Freight railroads represented by the Association of American Railroads, which won the earlier fight to get PRIIA stricken, insist that Amtrak cannot have a say in regulating its competitors, so no amount of slicing and dicing would suddenly make the law constitutional.
“On the D.C. Circuit side, the government has made this a much longer trip than it should, but no matter how long they stretch out the journey, the destination remains the same: The law is unconstitutional,” said Gibson Dunn & Crutcher LLP partner Tom Dupree, who is representing the Association of American Railroads in the dispute.
The case is Association of American Railroads v. U.S. Department of Transportation et al., case number 17-5123, in the U.S. Court of Appeals for the District of Columbia.
In a separate yet parallel battle, Amtrak asked the U.S. Supreme Court in November 2017 to determine whether the Surface Transportation Board has authority to define an “on-time” passenger train when investigating railroads for delays, saying the recent void in the law jeopardizes Amtrak’s long-standing right of way over cargo traffic on railways.

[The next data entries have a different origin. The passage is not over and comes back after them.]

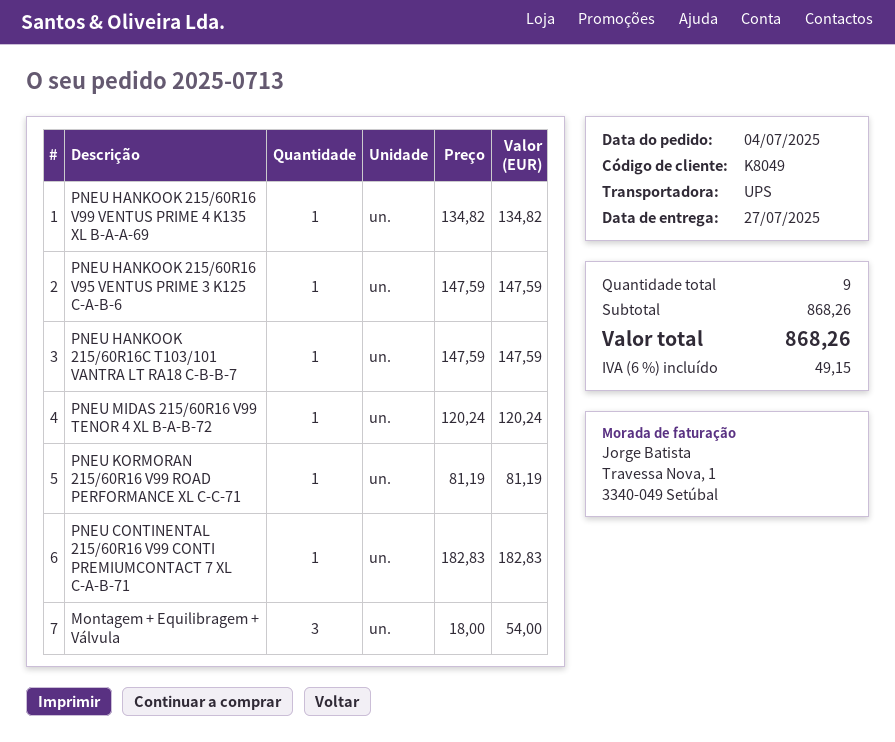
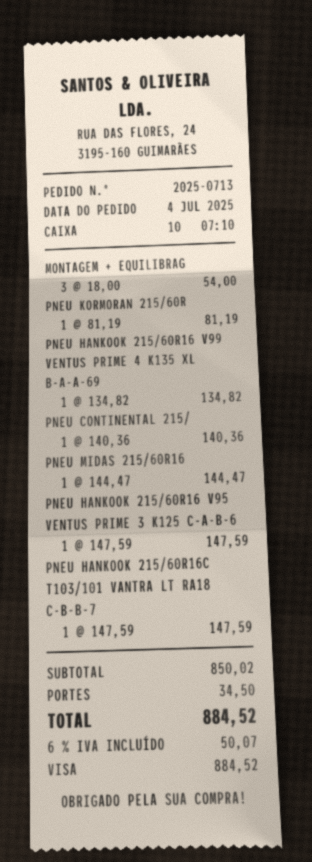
PNEU MIDAS 215/60R16 V99 TENOR 4 XL B-A-B-72: 1 x 120.24 = 120.24 -> 1 x 144.47 = 144.47
PNEU CONTINENTAL 215/60R16 V99 CONTI PREMIUMCONTACT 7 XL C-A-B-71: 1 x 182.83 = 182.83 -> 1 x 140.36 = 140.36
subtotal: 868.26 -> 850.02
shipping: none -> 34.50
tax: 6% = 49.15 -> 6% = 50.07
total: 868.26 -> 884.52

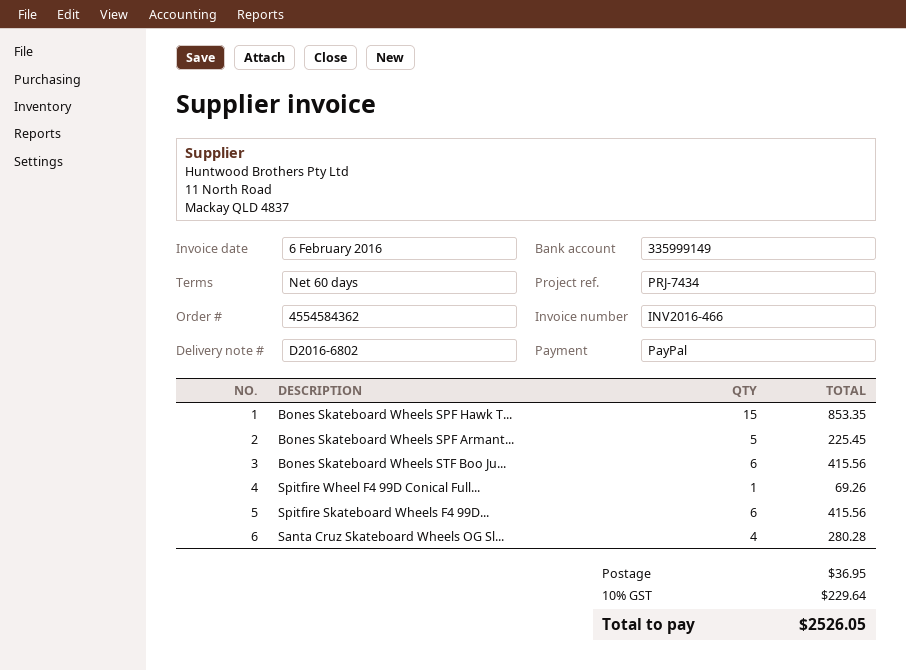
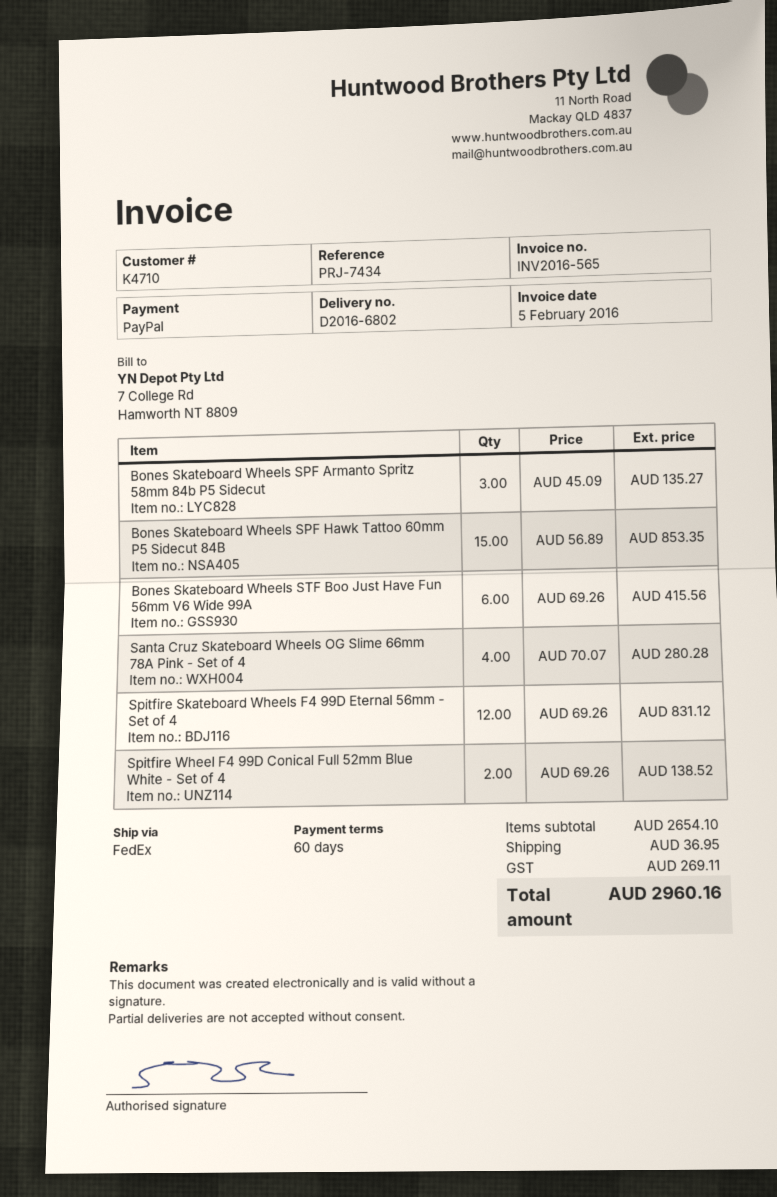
invoice number: INV2016-466 -> INV2016-565
invoice date: 2016-02-06 -> 2016-02-05
Bones Skateboard Wheels SPF Armant...: 5 for 225.45 -> 3 for 135.27
Spitfire Wheel F4 99D Conical Full...: 1 for 69.26 -> 2 for 138.52
Spitfire Skateboard Wheels F4 99D...: 6 for 415.56 -> 12 for 831.12
tax: 229.64 -> 269.11
total: 2526.05 -> 2960.16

Amtrak’s Nov. 9 certiorari petition seeks review of the Eighth Circuit’s “errant,” July 2017 decision vacating a July 2016 final rule by the STB defining the threshold for triggering a federal investigation into railroads that may not be giving priority to Amtrak trains over cargo-hauling trains on their tracks, even though the railroads are required by federal law to do so.
The Eighth Circuit had concluded that the STB, the nation’s economic rail regulator, exceeded its authority because it’s unlikely Congress intended to establish potentially competing standards within the same law, PRIIA.
The relevant sections of PRIIA at issue in that challenge are Section 207 and Section 213.
Section 207 instructed the Federal Railroad Administration and Amtrak to jointly develop standards for measuring performance and service quality of intercity passenger trains, at least some of which would trigger STB investigations into whether freight railroads were giving Amtrak track preference.
Section 213 authorized the STB to begin an investigation whenever the on-time performance of any intercity passenger train, for two consecutive calendar quarters, averaged less than 80 percent or did not meet service quality standards.
Freight railroads, which kicked off the Eighth Circuit challenge in August 2016, argued that Congress gave the Federal Railroad Administration and Amtrak — not the STB — the authority to define on-time performance. And just because the D.C. Circuit, in the separate legal challenge, invalidated PRIIA as being unconstitutional in April 2016, it doesn’t mean that the STB could just take up the mantle by stepping in and exercise the rule-making power that Congress gave only to the Federal Railroad Administration and Amtrak.
The Amtrak petition is National Railroad Passenger Corp. v Union Pacific Railroad Co. et al., case number 17-699, in the Supreme Court of the United States.